Exactly as they appear, write the lines from the one containing "subtotal: 214.88 -> 238.87" to the final line of the entries, leaving pictures out.

[Change detection outputs]
┄┄┄┄┄┄┄┄┄┄┄┄┄┄┄┄┄┄┄┄

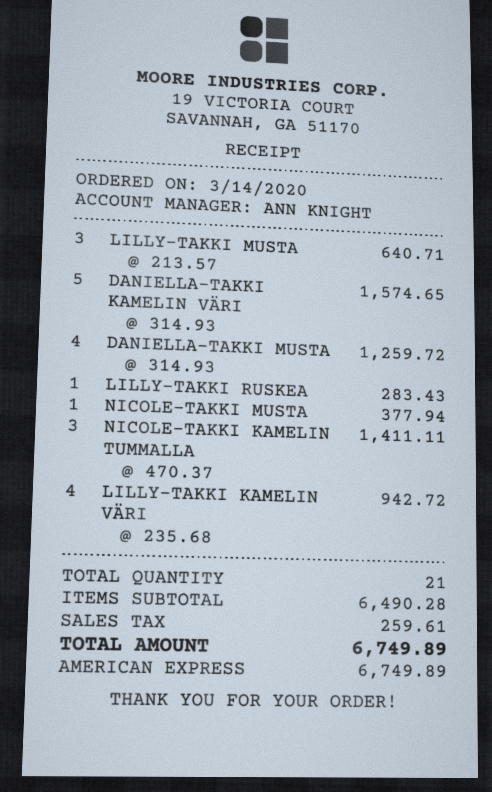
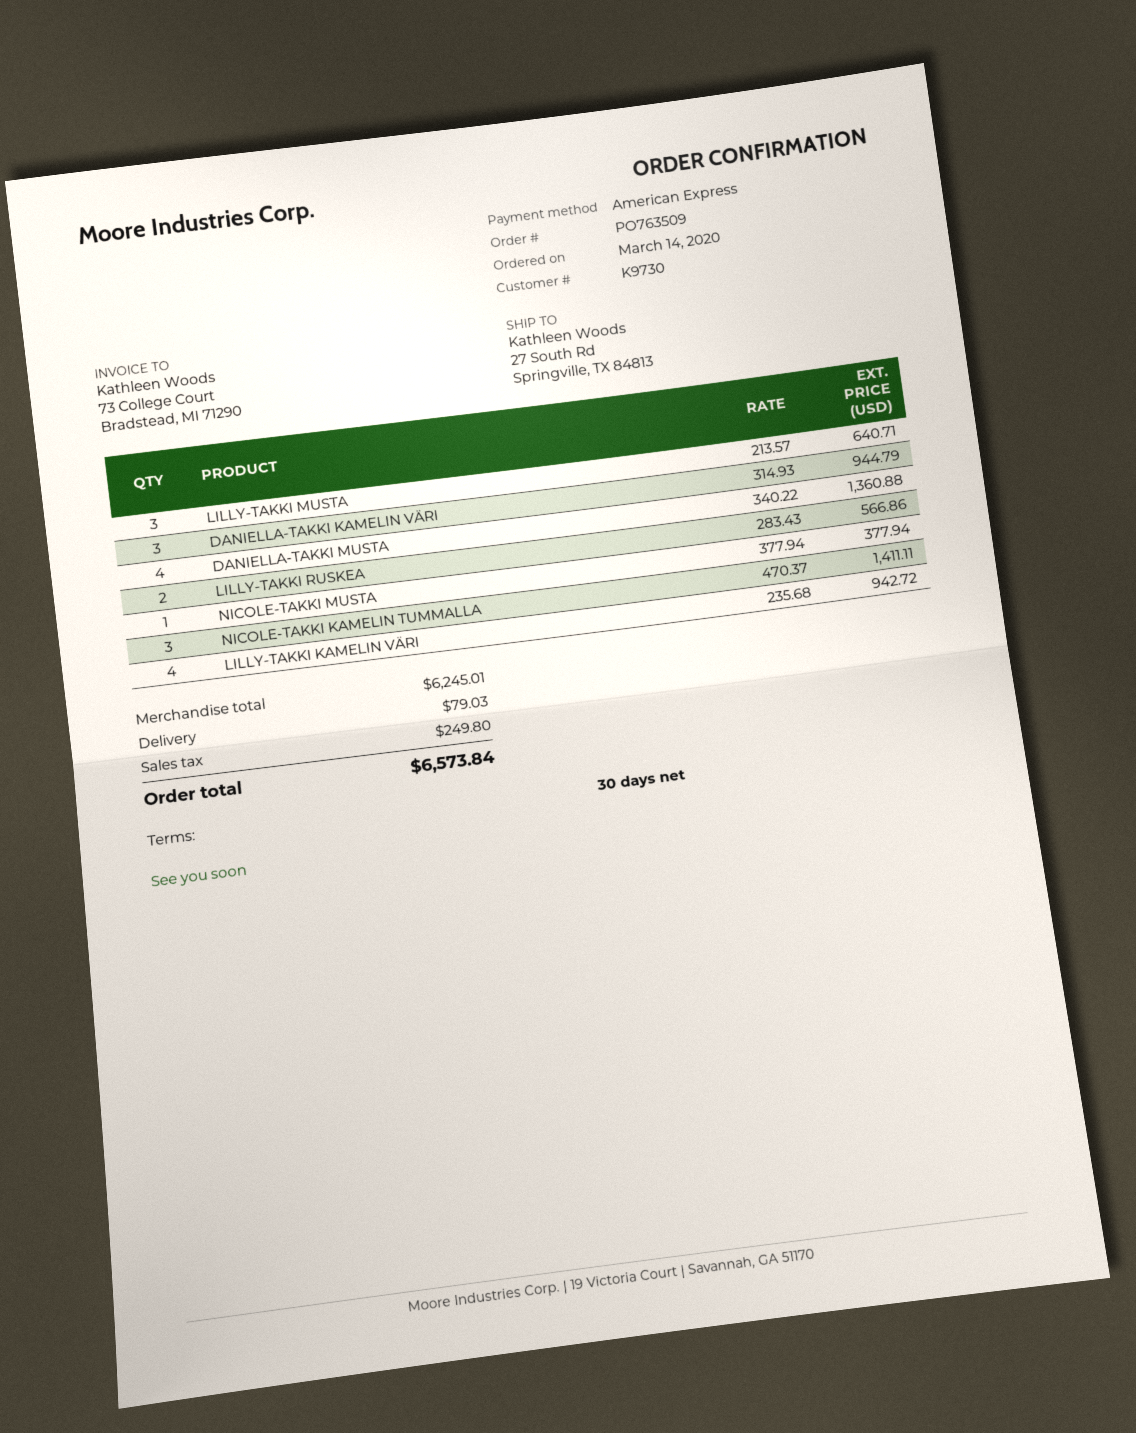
DANIELLA-TAKKI KAMELIN VÄRI: 5 x 314.93 = 1574.65 -> 3 x 314.93 = 944.79
DANIELLA-TAKKI MUSTA: 4 x 314.93 = 1259.72 -> 4 x 340.22 = 1360.88
LILLY-TAKKI RUSKEA: 1 x 283.43 = 283.43 -> 2 x 283.43 = 566.86
subtotal: 6490.28 -> 6245.01
shipping: none -> 79.03
tax: 259.61 -> 249.80
total: 6749.89 -> 6573.84

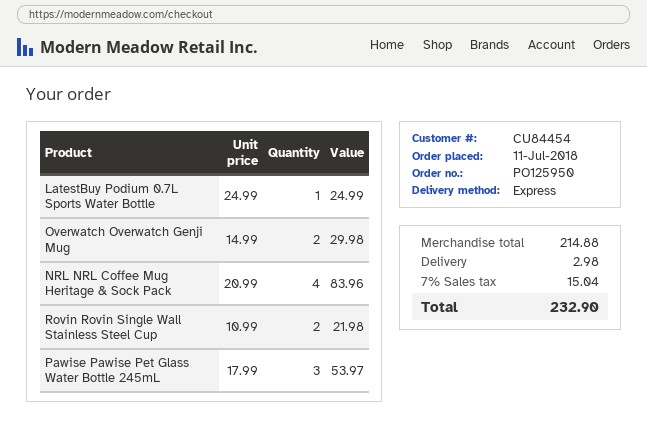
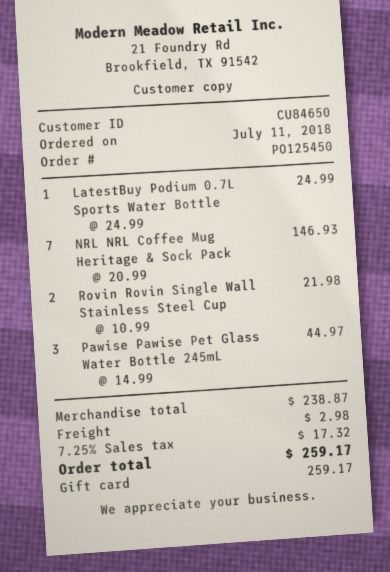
order number: PO125950 -> PO125450
customer number: CU84454 -> CU84650
Overwatch Overwatch Genji Mug: 2 x 14.99 = 29.98 -> none
NRL NRL Coffee Mug Heritage & Sock Pack: 4 x 20.99 = 83.96 -> 7 x 20.99 = 146.93
Pawise Pawise Pet Glass Water Bottle 245mL: 3 x 17.99 = 53.97 -> 3 x 14.99 = 44.97
subtotal: 214.88 -> 238.87
tax: 7% = 15.04 -> 7.25% = 17.32
total: 232.90 -> 259.17

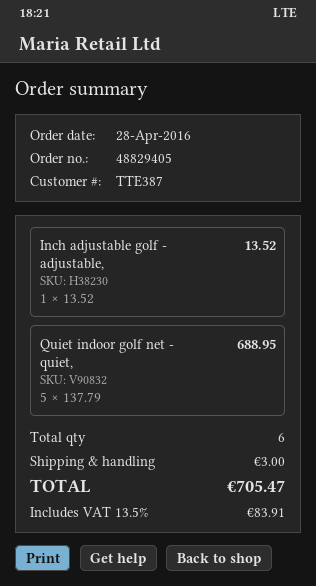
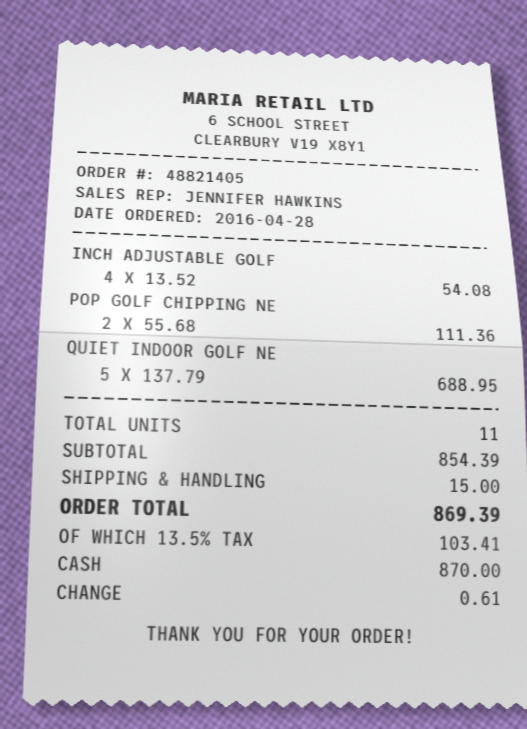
order number: 48829405 -> 48821405
Inch adjustable golf - adjustable,: 1 x 13.52 = 13.52 -> 4 x 13.52 = 54.08
POP GOLF CHIPPING NE: none -> 2 x 55.68 = 111.36
total quantity: 6 -> 11
shipping: 3.00 -> 15.00
tax: 13.5% = 83.91 -> 13.5% = 103.41
total: 705.47 -> 869.39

┄┄┄┄┄┄┄┄┄┄┄┄┄┄┄┄┄┄┄┄

WRITTEN SOLUTION:
subtotal: 214.88 -> 238.87
tax: 7% = 15.04 -> 7.25% = 17.32
total: 232.90 -> 259.17

order number: 48829405 -> 48821405
Inch adjustable golf - adjustable,: 1 x 13.52 = 13.52 -> 4 x 13.52 = 54.08
POP GOLF CHIPPING NE: none -> 2 x 55.68 = 111.36
total quantity: 6 -> 11
shipping: 3.00 -> 15.00
tax: 13.5% = 83.91 -> 13.5% = 103.41
total: 705.47 -> 869.39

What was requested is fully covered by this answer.